Anyway, he has sporadically gone on the potty, will sit for long amounts of time, then get up and pee or poop in his diaper. Quite frustrating.

So out new daycare tells us that they have a fool proof potty training method, they have adopted this method after consulting with a child psychologist and once the child shows the "right" amount of interest in the potty, he will be placed on "potty patrol" and will be trained within 10 easy days.

This sounds GREAT!!!

So, I get a letter home in Matthew's packet informing me that Matthew has shown interest in the potty and is now ready. (The interest by the way was harassing his friend Dylan while Dylan was pottying and trying to pull Dylan off of the potty to keep playing). Again, I digress.

So in this letter, it tells me specifically what I will need to bring to school for this program. The items needed are as follows:
3 shirts
3 pairs of pants
5 pairs of socks
10 pairs of underwear, and
1 extra pair of shoes.

It became very evident that the child psychologist formulated potty patrol plan is to let the child pee and poop all over the place until he decides to use the potty.

I asked the teacher if that was about right and she shrugged and said "well, I guess that's one way to put it". At least it's there and not here.

Tonight before bedtime I found myself sitting on the edge of the bathtub singing songs about "poop goes in the potty" and "like to poop poop poop ... in the potty".

I need wine.

William's birthday

So 10-23 was Liam's first birthday.
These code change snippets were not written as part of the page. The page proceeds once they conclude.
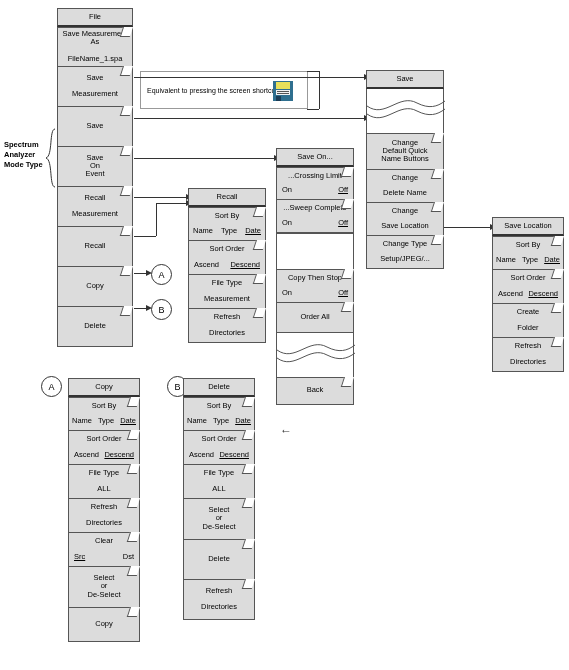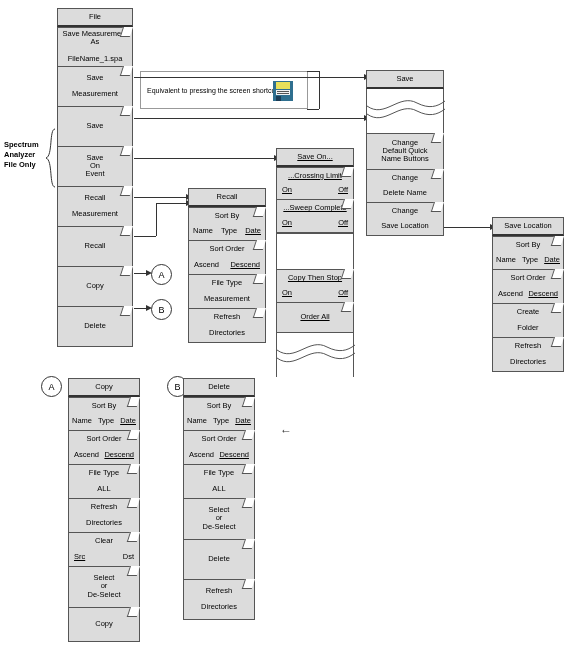--- a/index.html
+++ b/index.html
@@ -99,21 +99,21 @@
   </div>
   <div class="mkey" style="height:40px;">
     <span class="notch"></span>
     <span class="ln">Delete</span>
   </div>
 </div>
 
 <div class="sa-label" style="left:4px;top:140px;width:52px;">
   <div>Spectrum</div>
   <div>Analyzer</div>
-  <div>File Only</div>
+  <div>Mode Type</div>
 </div>
 <svg style="position:absolute;left:44px;top:128px;" width="14" height="60">
   <path d="M11 1 C5 1 9 28 2 30 C9 32 5 59 11 59" fill="none" stroke="#333" stroke-width="1"></path>
 </svg>
 
 <div class="note" style="left:140px;top:71px;width:168px;height:38px;">
   <span>Equivalent to pressing the screen shortcut</span>
 </div>
 <svg class="floppy" style="left:272px;top:80px;" viewBox="0 0 22 22">
   <rect x="1" y="1" width="20" height="20" fill="#2f6f8f"></rect>
@@ -176,23 +176,28 @@
   <div class="mkey" style="height:33px;">
     <span class="notch"></span>
     <span class="ln">Change</span>
     <span class="ln" style="margin-top:7px;">Delete Name</span>
   </div>
   <div class="mkey" style="height:33px;">
     <span class="notch"></span>
     <span class="ln">Change</span>
     <span class="ln" style="margin-top:7px;">Save Location</span>
   </div>
-</div>
-
-<div class="menu" id="m-saveon" style="left:276px;top:148px;width:78px;text-decoration:underline;">
+  <div class="mkey" style="height:33px;">
+    <span class="notch"></span>
+    <span class="ln">Change Type</span>
+    <span class="ln" style="margin-top:7px;">Setup/JPEG/...</span>
+  </div>
+</div>
+
+<div class="menu" id="m-saveon" style="left:276px;top:148px;width:78px;">
   <div class="mtitle">Save On...</div>
   <div class="mkey first" style="height:33px;">
     <span class="notch"></span>
     <span class="ln">...Crossing Limit</span>
     <span class="row3" style="margin-top:6px;">
       <span>On</span>
       <span class="sel">Off</span>
     </span>
   </div>
   <div class="mkey" style="height:33px;">
@@ -215,20 +220,24 @@
   <div class="mkey" style="height:30px;">
     <span class="notch"></span>
     <span class="ln">Order All</span>
   </div>
   <div class="brk" style="height:44px;">
     <svg width="78" height="44" viewBox="0 0 78 44">
       <path d="M0 17 C18 30 32 4 50 14 C62 20 70 18 78 12" fill="none" stroke="#555" stroke-width="1"></path>
       <path d="M0 25 C18 38 32 12 50 22 C62 28 70 26 78 20" fill="none" stroke="#555" stroke-width="1"></path>
     </svg>
   </div>
+  <div class="mkey first" style="height:28px;">
+    <span class="notch"></span>
+    <span class="ln">Back</span>
+  </div>
 </div>
 <div class="backarrow" style="left:280px;top:423px;">←</div>
 
 <div class="menu" id="m-recall" style="left:188px;top:188px;width:78px;">
   <div class="mtitle">Recall</div>
   <div class="mkey first" style="height:34px;">
     <span class="notch"></span>
     <span class="ln">Sort By</span>
     <span class="row" style="margin-top:7px;">
       <span>Name</span>

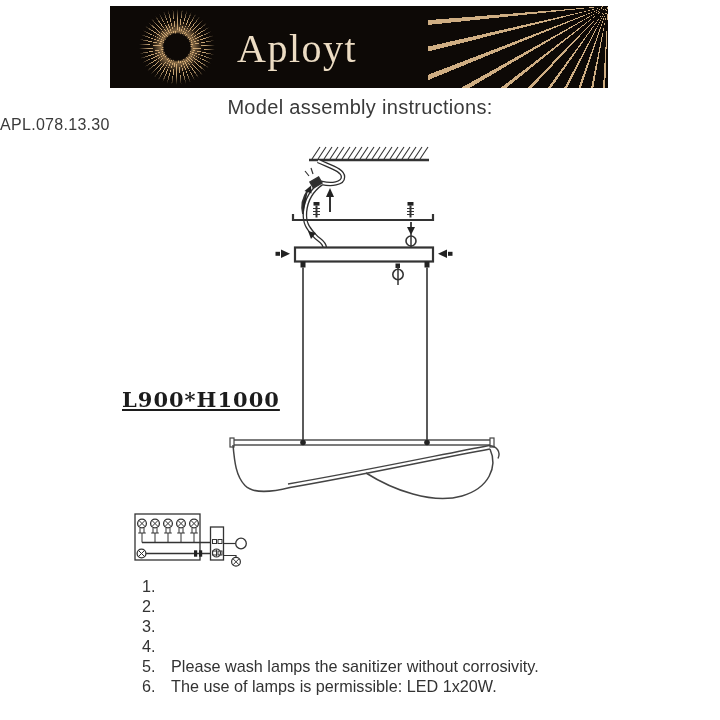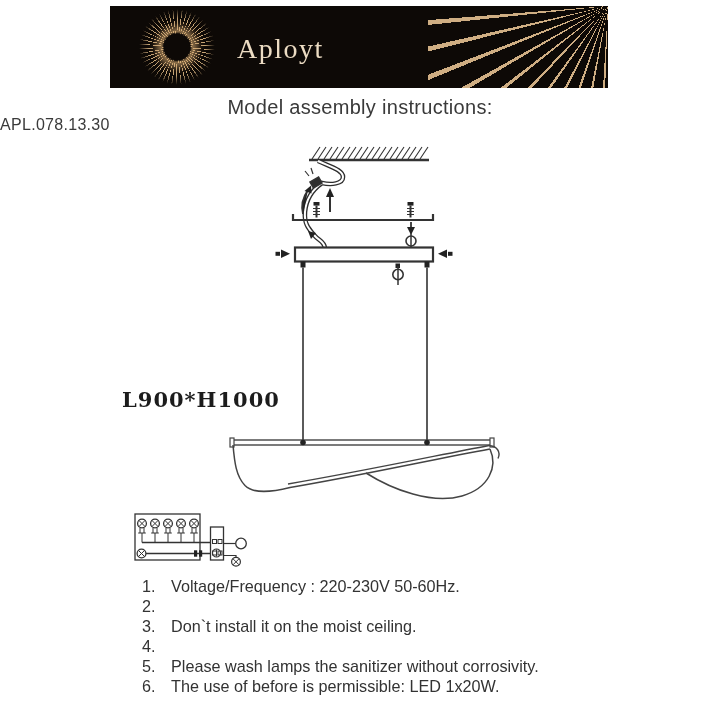--- a/index.html
+++ b/index.html
@@ -12,32 +12,32 @@
   .corner-rays{position:absolute;right:0;top:0;width:180px;height:82px;
           background:repeating-conic-gradient(from 182deg at 100% 0%,
             #cfae83 0deg 1.5deg, rgba(0,0,0,0) 1.5deg 8.2deg);}
   .starburst{position:absolute;left:28px;top:2px;width:78px;height:78px;border-radius:50%;
           background:
             radial-gradient(circle closest-side,#0d0906 0 33%,rgba(13,9,6,0) 37%),
             radial-gradient(circle closest-side,rgba(13,9,6,0) 0 72%,#0d0906 97%),
             radial-gradient(circle closest-side,rgba(0,0,0,0) 0 32%,rgba(224,178,118,.6) 40%,rgba(140,100,60,.12) 62%,rgba(0,0,0,0) 72%),
             repeating-conic-gradient(#c7a576 0deg 1.7deg, rgba(13,9,6,0) 1.7deg 7.2deg);}
   .brand{position:absolute;left:127px;top:24px;font-family:"Liberation Serif",serif;
-          font-size:28px;line-height:38px;color:#ecdcc3;letter-spacing:1.5px;}
+          font-size:40px;line-height:38px;color:#ecdcc3;letter-spacing:1.5px;}
 
   
   .title{position:absolute;left:0;top:96px;width:720px;text-align:center;
          font-size:20px;letter-spacing:.3px;color:#3a3a3a;}
   .model{position:absolute;left:0;top:116px;width:720px;text-align:left;
          font-size:16px;letter-spacing:.3px;color:#3a3a3a;}
 
   
   .dim-label{position:absolute;left:122px;top:387px;
          font-family:"DejaVu Serif",serif;font-weight:600;font-size:21px;
-         color:#1c1c1c;letter-spacing:1px;}
+         color:#1c1c1c;letter-spacing:1px;text-decoration:underline;}
 
   
   .diagram{position:absolute;left:0;top:0;width:720px;height:720px;}
 
   
   .instructions{position:absolute;left:142px;top:576px;margin:0;padding:0;list-style:none;
          font-size:16.2px;color:#333;}
   .instructions li{display:flex;line-height:20px;margin:0;}
   .instructions .num{display:inline-block;min-width:17px;margin-right:12px;}
 </style>
@@ -162,34 +162,32 @@
       <circle cx="241" cy="543.5" r="5.3"></circle>
       <path stroke-width="1.2" d="M223.5 555.5 H236 V557.5"></path>
       <circle cx="236" cy="561.8" r="4.4" stroke-width="1.2"></circle>
       <path stroke-width="1" d="M233 558.8 L239 564.8 M239 558.8 L233 564.8"></path>
     </g>
   </svg>
 
   <ol class="instructions">
     <li>
       <span class="num">1.</span>
-      <span>Voltage/Frequency : 220-230V 50-60Hz.</span>
     </li>
     <li>
       <span class="num">2.</span>
     </li>
     <li>
       <span class="num">3.</span>
-      <span>Don`t install it on the moist ceiling.</span>
     </li>
     <li>
       <span class="num">4.</span>
     </li>
     <li>
       <span class="num">5.</span>
       <span>Please wash lamps the sanitizer without corrosivity.</span>
     </li>
     <li>
       <span class="num">6.</span>
-      <span>The use of before is permissible: LED 1x20W.</span>
+      <span>The use of lamps is permissible: LED 1x20W.</span>
     </li>
   </ol>
 </div>
 
 </body></html>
We were in New Orleans the week before and decided to have a small birthday party for him. This rapidly turned into a large baby blow out complete with Space Walk (which incidentally Northerners call a Moon Bounce and look at you funny when you say space walk), small blow up ball pit, Saint's game on the big screen TV and all the BBQ you can eat.

We had lots of fun. Liam did not want to stick his fingers in his piece of cake and rejected it when we offered him some. This is in direct contrast to Matthew who immediately began jumping up and down chanting "Cake, cake, cake" when the cake was brought out, proudly wore his safari party hat, sang "Happy Birthday" but replaced William's name with his own, assisted with blowing out the candles, and ate so much cake throughout the day he honestly pooped blue the next day (from the icing).

I will post pictures when I'm not feeling quite so lazy. William is currently sick so today has been somewhat stressful.